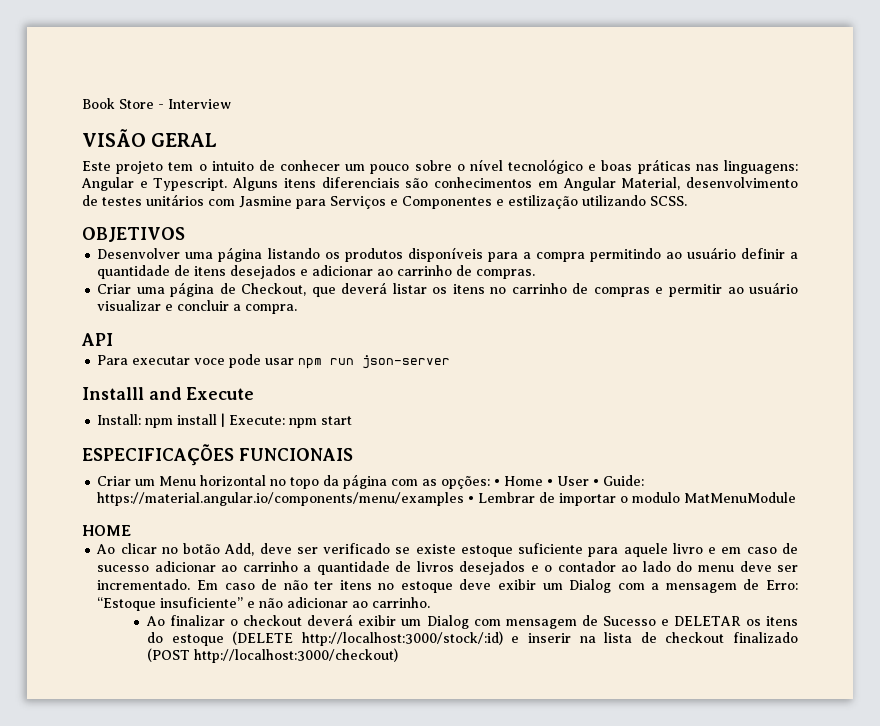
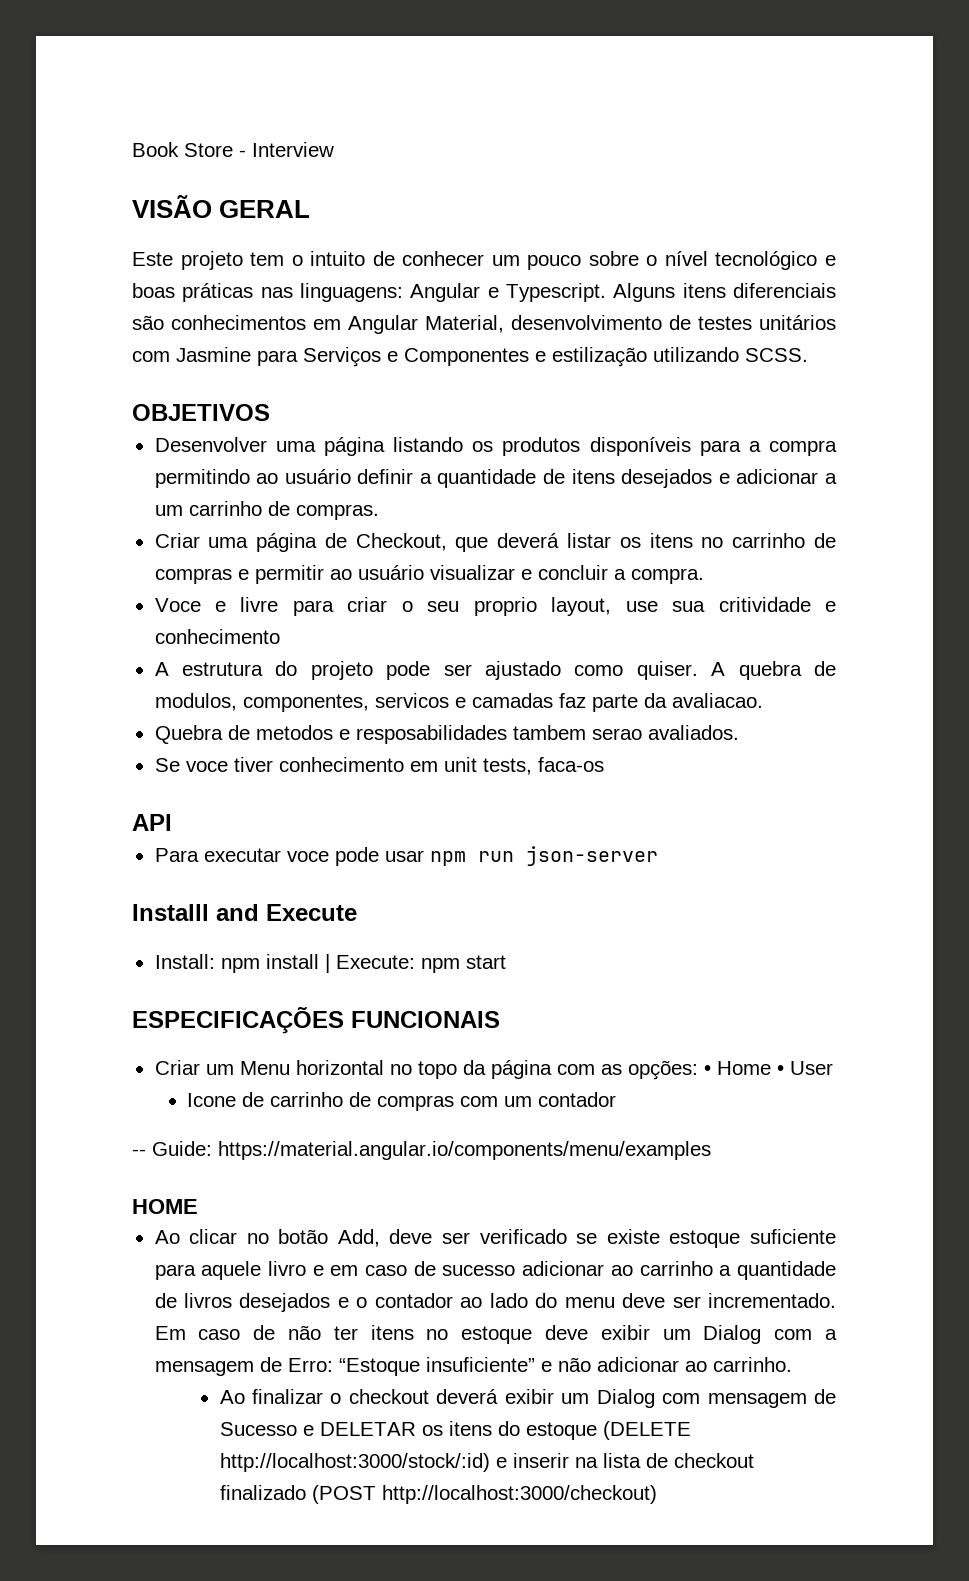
[377,269,394,276] ao -> [825,473,837,484] [154,505,183,516] a um
(298, 309) none -> [154,597,836,616] [154,629,280,644] [154,661,836,680] [154,693,763,712] [154,725,739,744] [154,757,604,775] // Voce e livre para criar o seu proprio layout, use sua critividade e conhecimento // A estrutura do projeto pode ser ajustado como quiser. A quebra de modulos, componentes, servicos e camadas faz parte da avaliacao. // Quebra de metodos e resposabilidades tambem serao avaliados. // Se voce tiver conhecimento em unit tests, faca-os
[593,475,645,486] [97,492,797,506] • Guide: https://material.angular.io/components/menu/examples • Lembrar de importar o modulo MatMenuModule -> [187,1092,617,1111] [132,1141,711,1160] // Icone de carrinho de compras com um contador // -- Guide: https://material.angular.io/components/menu/examples

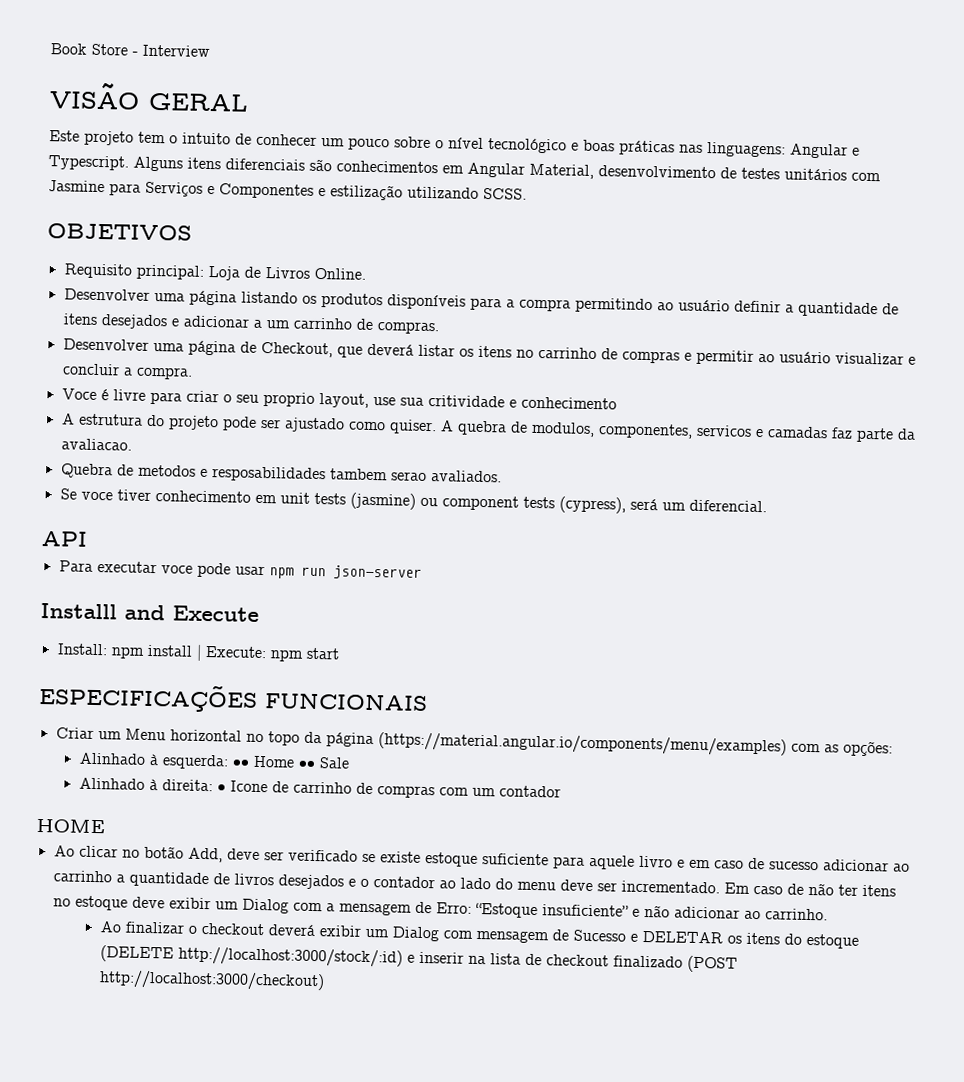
(270, 412) none -> [63,263,366,281] // Requisito principal: Loja de Livros Online.
[154,533,200,548] Criar -> [62,338,149,351] Desenvolver
[215,601,227,612] e -> [100,389,109,401] é
[482,757,604,775] tests, faca-os -> [313,492,767,514] tests (jasmine) ou component tests (cypress), será um diferencial.
(552, 1069) none -> [377,732,787,757] (https://material.angular.io/components/menu/examples)
[703,1061,833,1075] • Home • User // -> [78,752,350,770] [78,777,226,792] // Alinhado à esquerda: •• Home •• Sale // Alinhado à direita: •
[132,1141,711,1160] // -- Guide: https://material.angular.io/components/menu/examples -> (561, 791) none

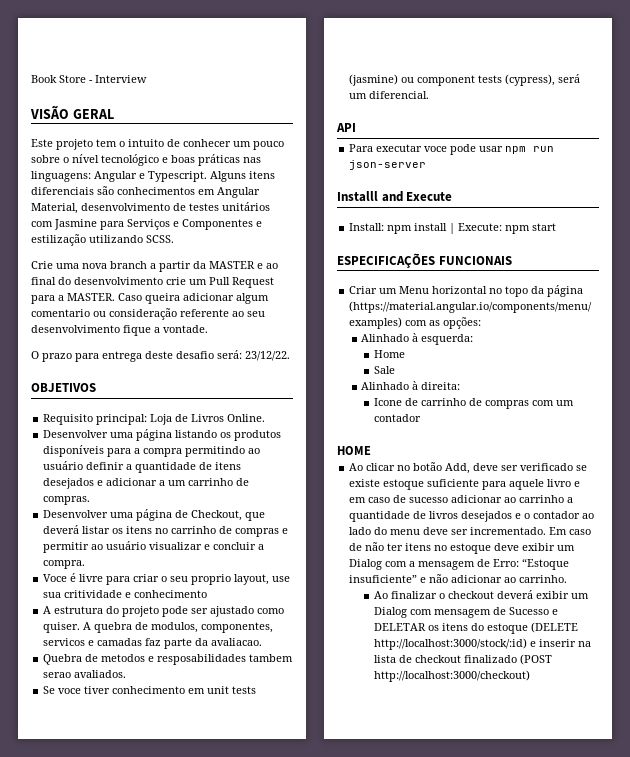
(527, 193) none -> [31,261,278,272] [31,277,274,288] [31,293,269,304] [31,308,265,320] [31,325,208,336] [31,350,290,362] // Crie uma nova branch a partir da MASTER e ao final do desenvolvimento crie um Pull Request para a MASTER. Caso queira adicionar algum comentario ou consideração referente ao seu desenvolvimento fique a vontade. // O prazo para entrega deste desafio será: 23/12/22.
[231,759,249,767] •• -> (474, 339) //
[297,760,315,769] •• -> (405, 354) //
[216,784,226,792] • -> (461, 386) //

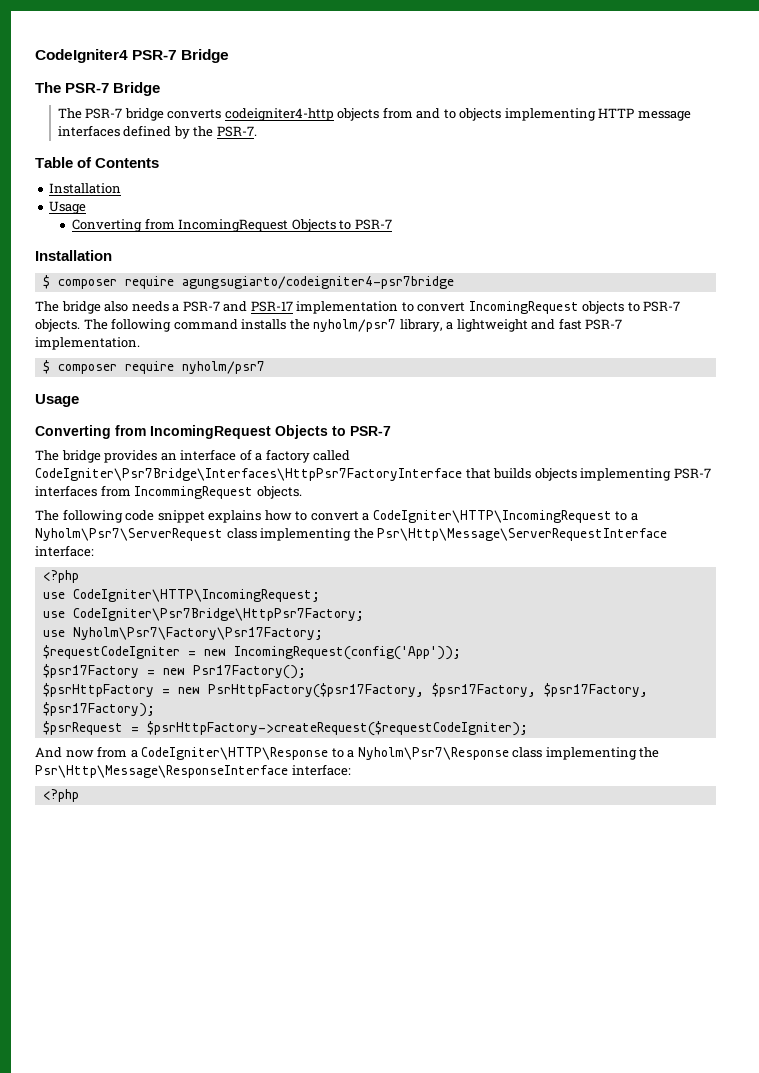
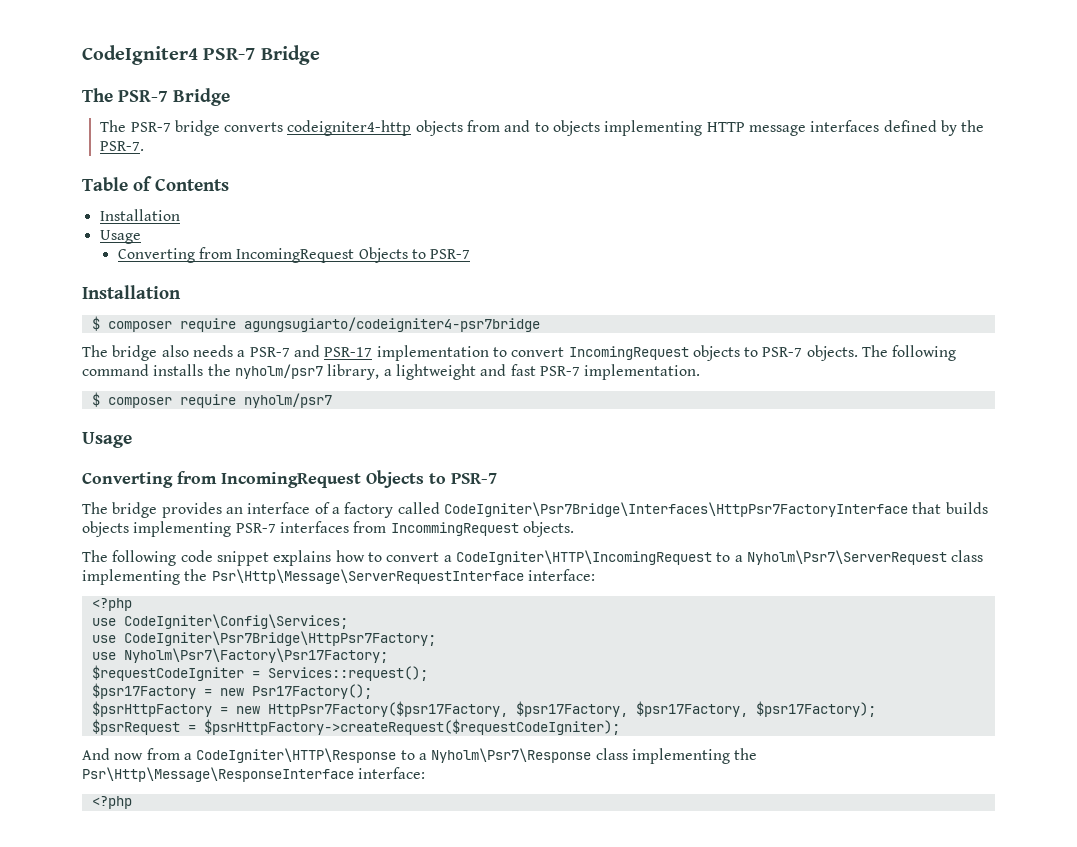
[72,589,320,602] CodeIgniter\HTTP\IncomingRequest; -> [123,614,348,629] CodeIgniter\Config\Services;
[203,646,461,660] new IncomingRequest(config('App')); -> [267,666,428,681] Services::request();
[207,683,424,698] PsrHttpFactory($psr17Factory, -> [267,701,508,717] HttpPsr7Factory($psr17Factory,

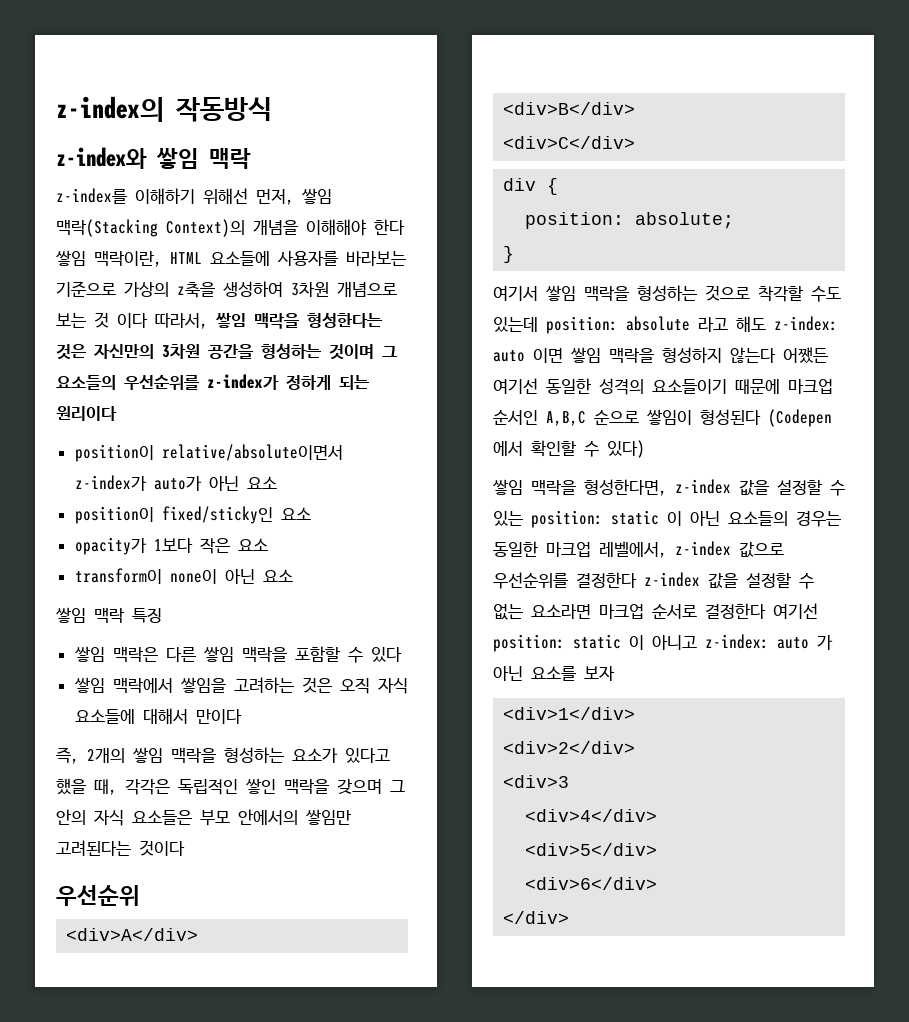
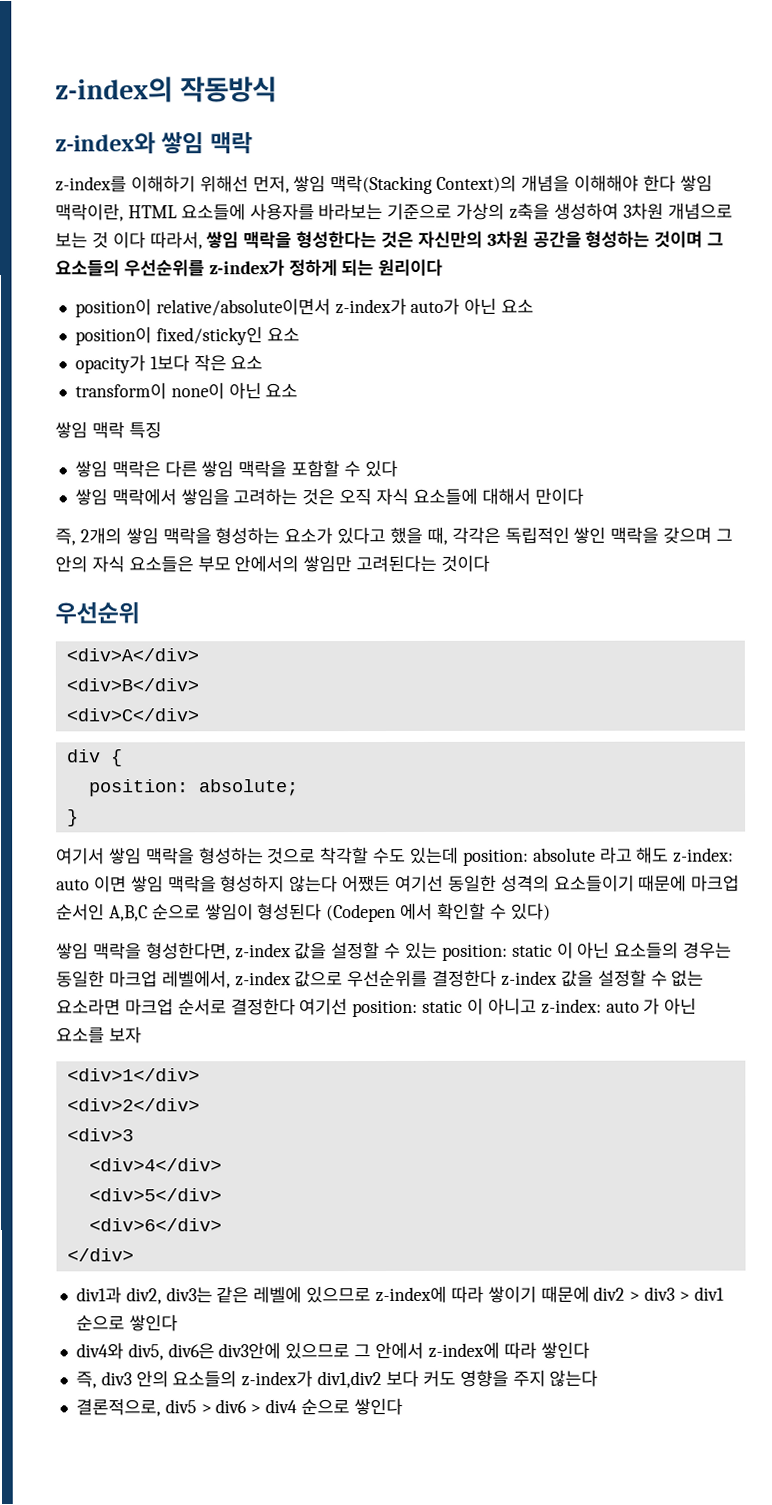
(570, 917) none -> [75,1285,724,1305] [75,1314,178,1332] [75,1341,590,1361] [75,1369,599,1389] [75,1397,403,1417] // div1과 div2, div3는 같은 레벨에 있으므로 z-index에 따라 쌓이기 때문에 div2 > div3 > div1 순으로 쌓인다 // div4와 div5, div6은 div3안에 있으므로 그 안에서 z-index에 따라 쌓인다 // 즉, div3 안의 요소들의 z-index가 div1,div2 보다 커도 영향을 주지 않는다 // 결론적으로, div5 > div6 > div4 순으로 쌓인다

* * * *

EXERCISE OBJECTIVE: Review the preceding data and report every line that includes the string "tests".

SOLUTION:
(298, 309) none -> [154,597,836,616] [154,629,280,644] [154,661,836,680] [154,693,763,712] [154,725,739,744] [154,757,604,775] // Voce e livre para criar o seu proprio layout, use sua critividade e conhecimento // A estrutura do projeto pode ser ajustado como quiser. A quebra de modulos, componentes, servicos e camadas faz parte da avaliacao. // Quebra de metodos e resposabilidades tambem serao avaliados. // Se voce tiver conhecimento em unit tests, faca-os
[482,757,604,775] tests, faca-os -> [313,492,767,514] tests (jasmine) ou component tests (cypress), será um diferencial.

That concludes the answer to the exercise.